▶ Dataset:

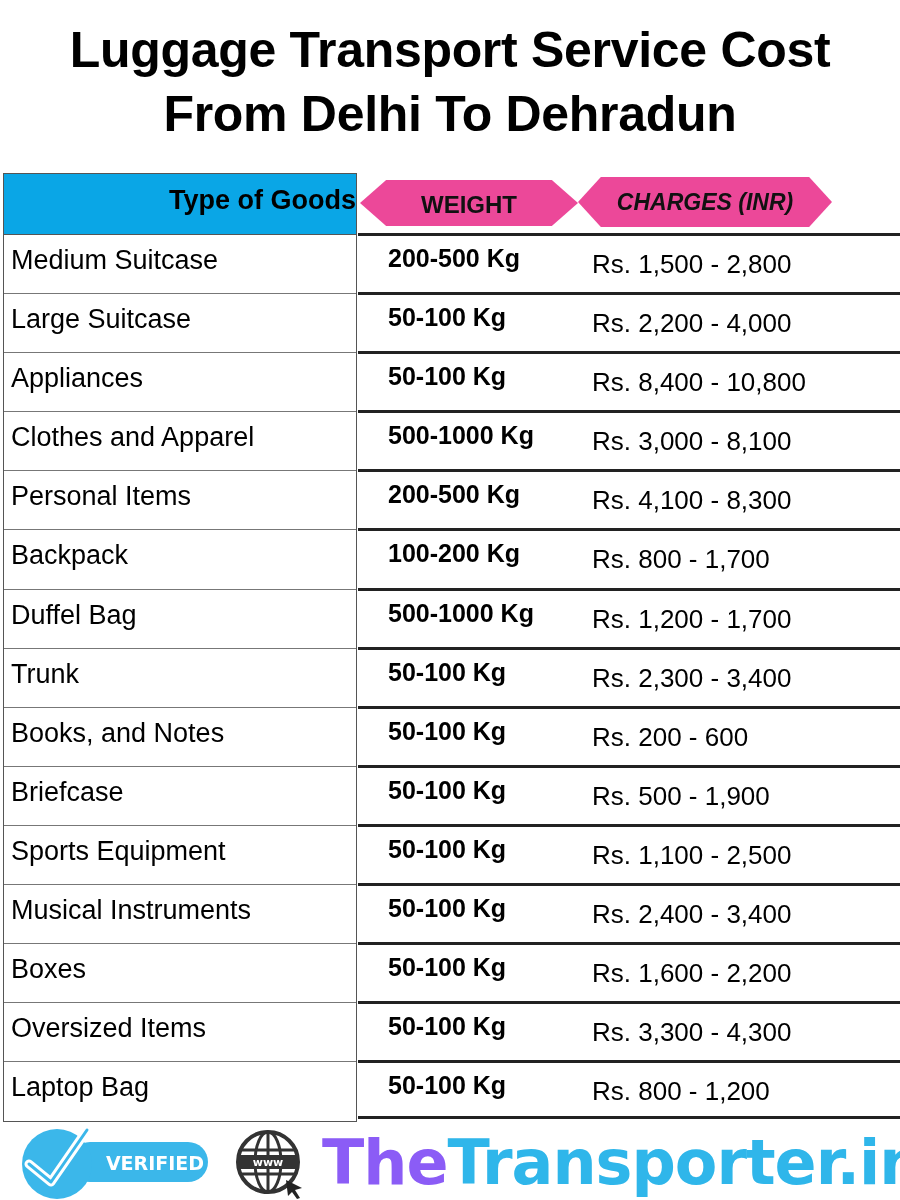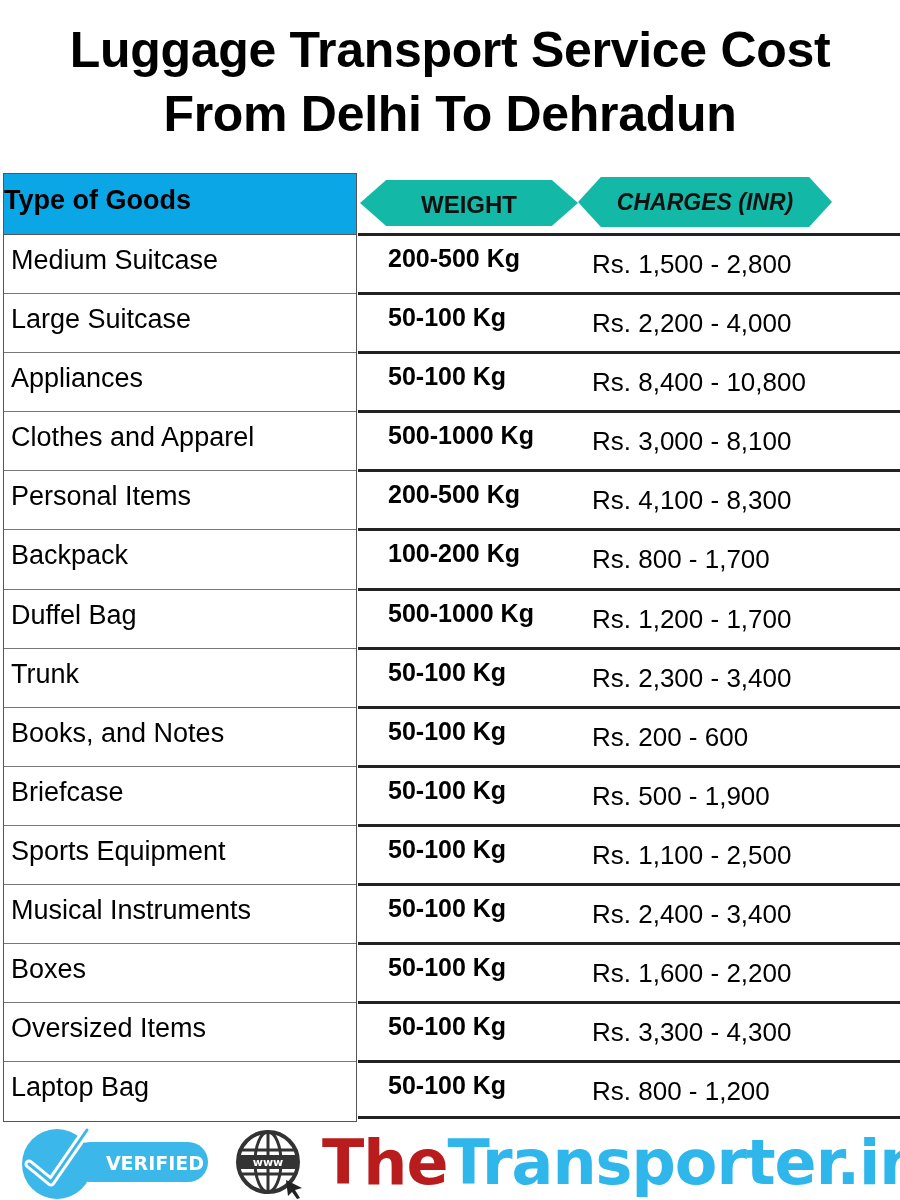--- a/index.html
+++ b/index.html
@@ -19,7 +19,7 @@
     }
     .goods-header {
       height: 61px; background: #0aa6e6; border-bottom: 1.5px solid #555;
-      font-weight: bold; font-size: 27px; text-align: left; line-height: 52px;
+      font-weight: bold; font-size: 27px; text-align: right; line-height: 52px;
     }
     .goods-row {
       height: 59.1px; border-bottom: 1.5px solid #777;

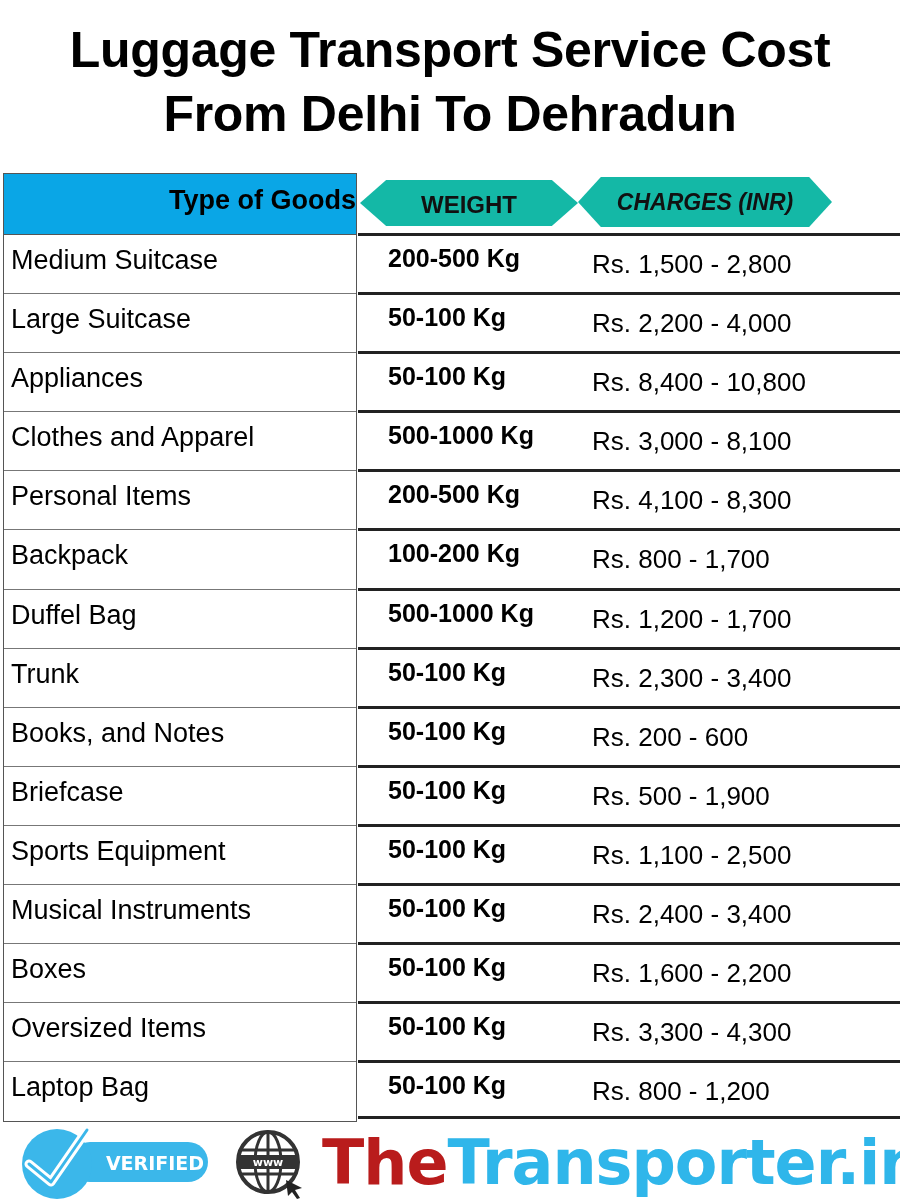--- a/index.html
+++ b/index.html
@@ -29,7 +29,7 @@
 
     
     .hex {
-      position: absolute; background: #14b8a6; font-weight: bold; color: #111;
+      position: absolute; background: #ec4899; font-weight: bold; color: #111;
       text-align: center;
       clip-path: polygon(12% 0, 88% 0, 100% 50%, 88% 100%, 12% 100%, 0 50%);
     }

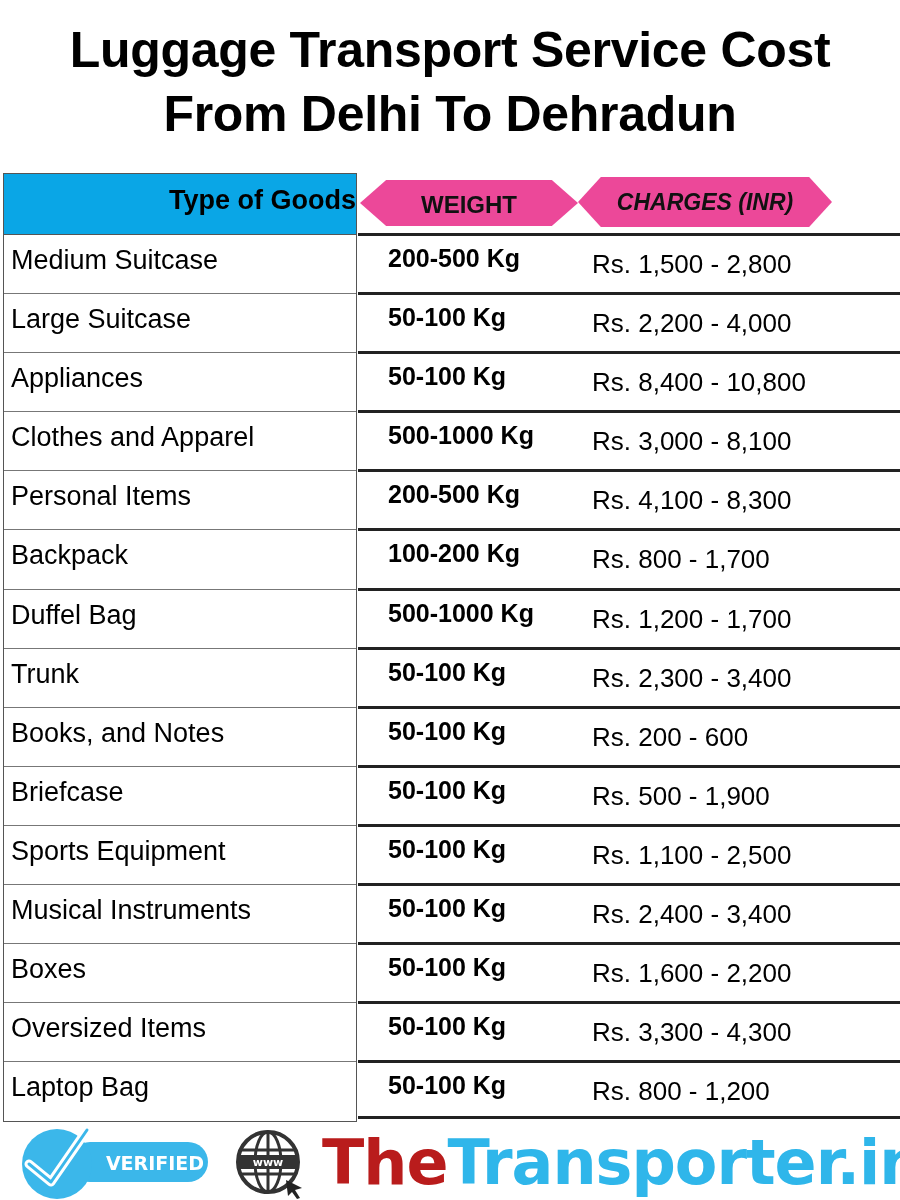--- a/index.html
+++ b/index.html
@@ -60,7 +60,7 @@
       position: absolute; left: 322px; top: 8px; font-weight: bold; font-size: 62px;
       font-family: "DejaVu Sans", sans-serif; letter-spacing: -1px; line-height: 74px;
     }
-    .brand-the { color: #b91c1c; }
+    .brand-the { color: #8b5cf6; }
     .brand-rest { color: #2fb6ea; }
   </style>
 </head>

▶ Task details:
Your answer should be a single number: how many lines in the preceding entries contain "bottom".

▶ Output:
2